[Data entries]
= = =
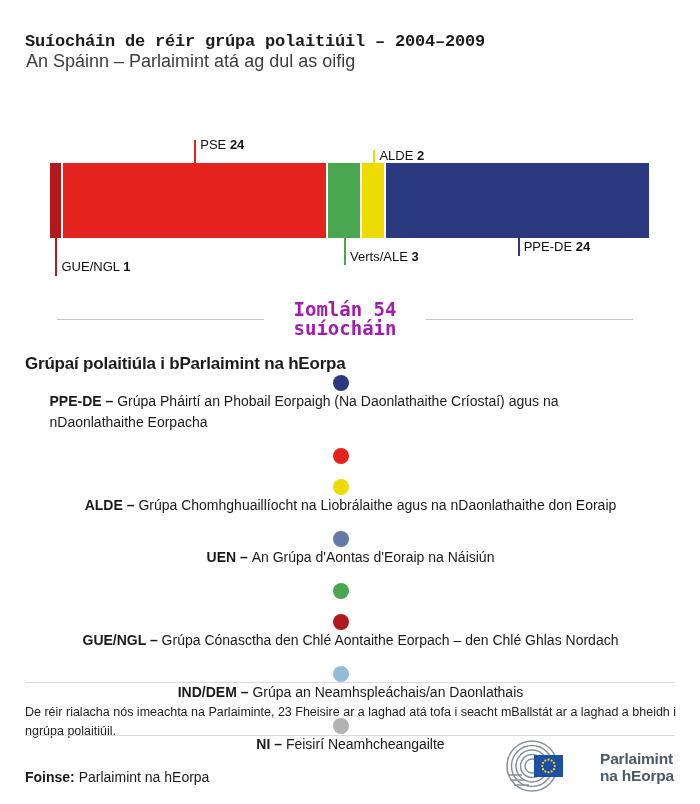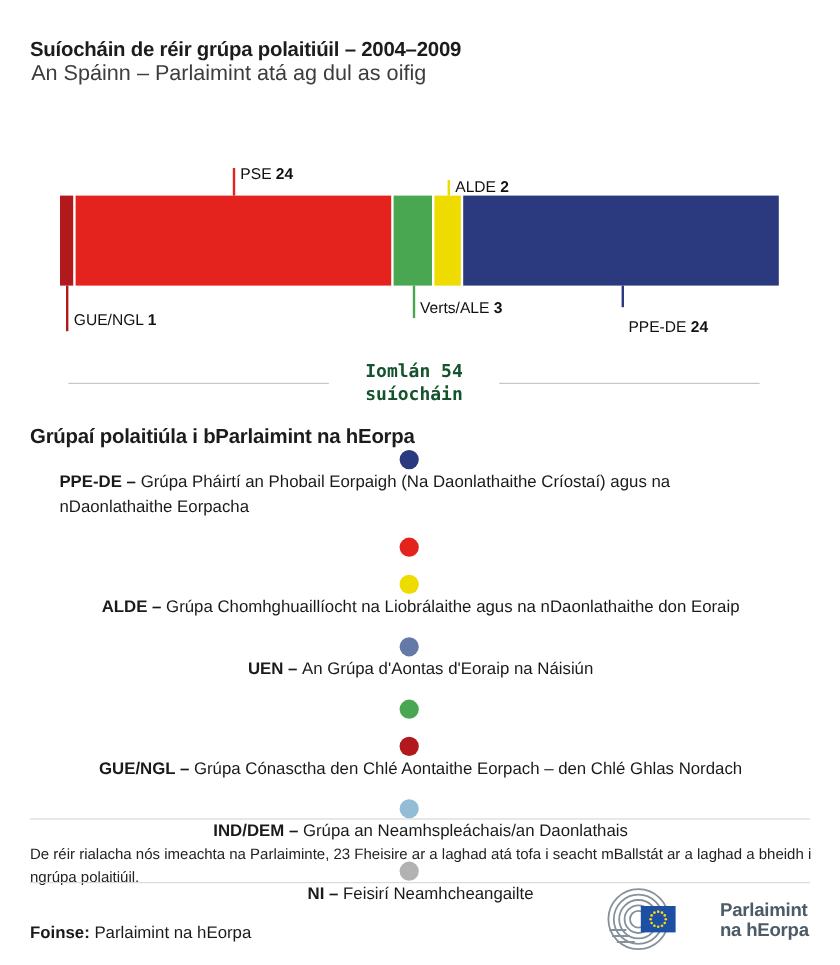--- a/index.html
+++ b/index.html
@@ -16,6 +16,7 @@
     position: absolute; left: 25px; top: 21px;
     font-size: 17px; font-weight: bold; color: #1c1c1c;
     letter-spacing: -0.2px;
+    font-family: Liberation Mono, monospace;
   }
   .subtitle {
     position: absolute; left: 26px; top: 51px;

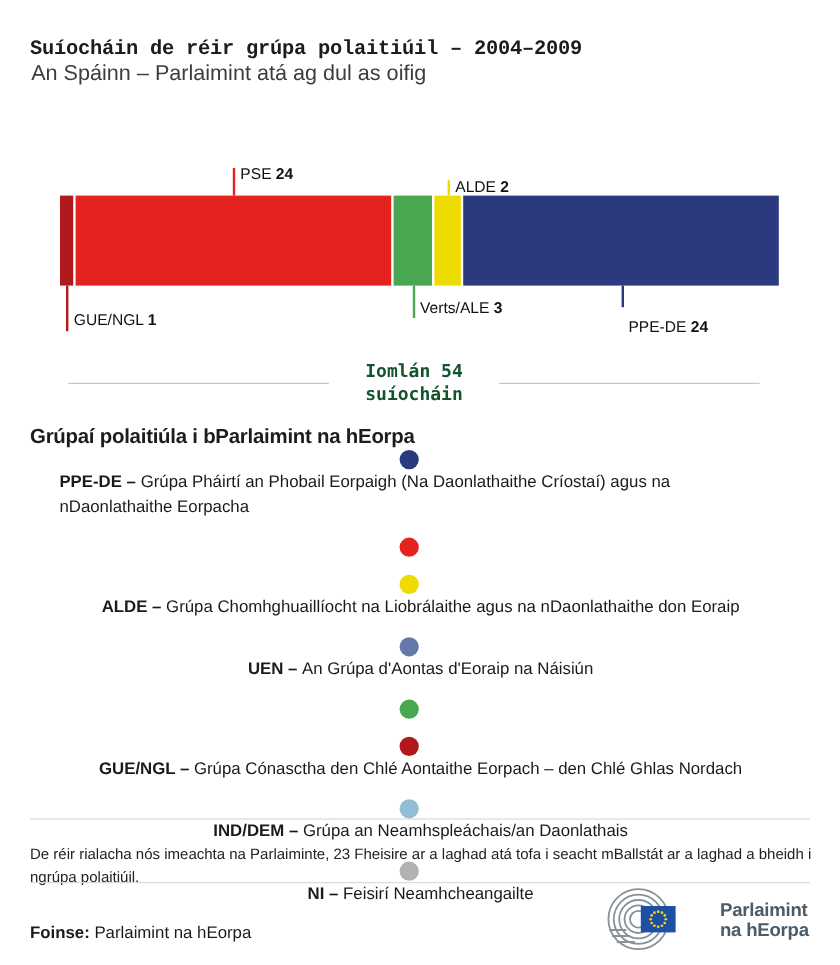--- a/index.html
+++ b/index.html
@@ -116,7 +116,7 @@
     <div class="tick" style="left: 373.389px; top: 20px; height: 13px; background: rgb(238, 220, 0);"></div>
     <div class="callout" style="left: 379.389px; top: 18px;"><span>ALDE </span><b>2</b></div>
     <div class="tick" style="left: 517.667px; top: 108px; height: 18px; background: rgb(43, 58, 126);"></div>
-    <div class="callout" style="left: 523.667px; top: 109px; margin-top: 26px;"><span>PPE-DE </span><b>24</b></div>
+    <div class="callout" style="left: 523.667px; top: 109px;"><span>PPE-DE </span><b>24</b></div>
   </div>
 
 <div class="total-wrap">

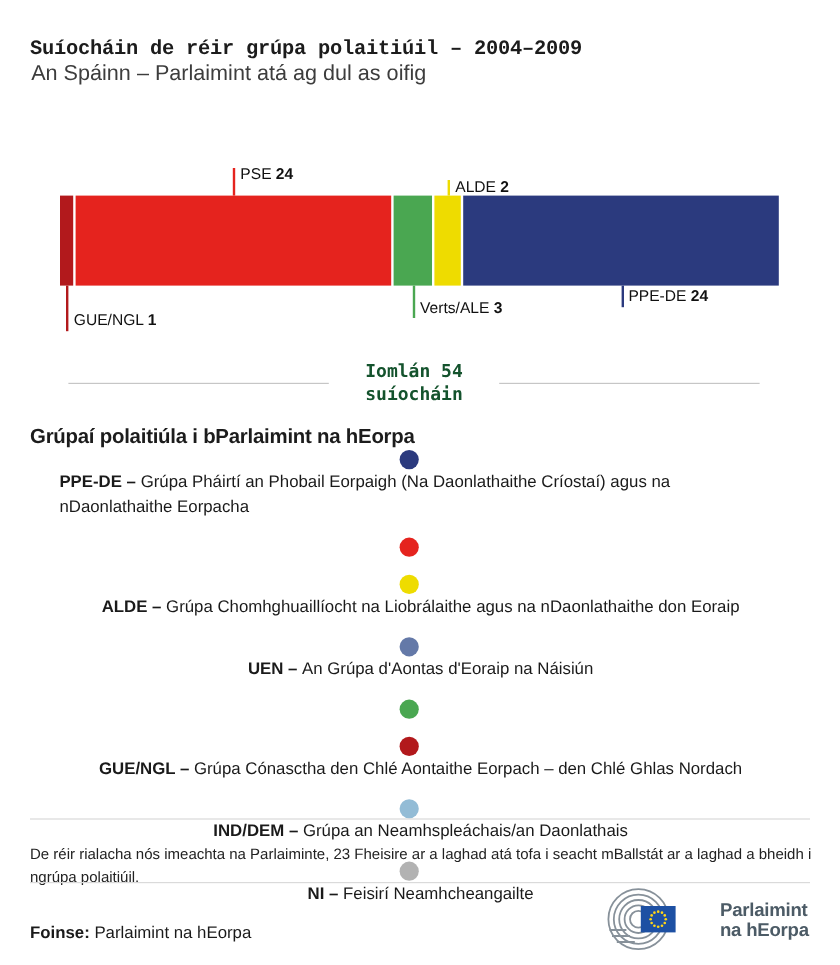--- a/index.html
+++ b/index.html
@@ -47,7 +47,7 @@
   .total-text {
     padding: 0 30px; text-align: center;
     font-family: "DejaVu Sans Mono", monospace;
-    font-weight: bold; font-size: 15px; line-height: 19px; color: #14532d;
+    font-weight: bold; font-size: 19px; line-height: 19px; color: #a21caf;
   }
= = =
◆ **Task item**
Omit the pictures; print the records above exactly.

◆ **Response area**
--- a/index.html
+++ b/index.html
@@ -16,6 +16,7 @@
     position: absolute; left: 25px; top: 21px;
     font-size: 17px; font-weight: bold; color: #1c1c1c;
     letter-spacing: -0.2px;
+    font-family: Liberation Mono, monospace;
   }
   .subtitle {
     position: absolute; left: 26px; top: 51px;

--- a/index.html
+++ b/index.html
@@ -116,7 +116,7 @@
     <div class="tick" style="left: 373.389px; top: 20px; height: 13px; background: rgb(238, 220, 0);"></div>
     <div class="callout" style="left: 379.389px; top: 18px;"><span>ALDE </span><b>2</b></div>
     <div class="tick" style="left: 517.667px; top: 108px; height: 18px; background: rgb(43, 58, 126);"></div>
-    <div class="callout" style="left: 523.667px; top: 109px; margin-top: 26px;"><span>PPE-DE </span><b>24</b></div>
+    <div class="callout" style="left: 523.667px; top: 109px;"><span>PPE-DE </span><b>24</b></div>
   </div>
 
 <div class="total-wrap">

--- a/index.html
+++ b/index.html
@@ -47,7 +47,7 @@
   .total-text {
     padding: 0 30px; text-align: center;
     font-family: "DejaVu Sans Mono", monospace;
-    font-weight: bold; font-size: 15px; line-height: 19px; color: #14532d;
+    font-weight: bold; font-size: 19px; line-height: 19px; color: #a21caf;
   }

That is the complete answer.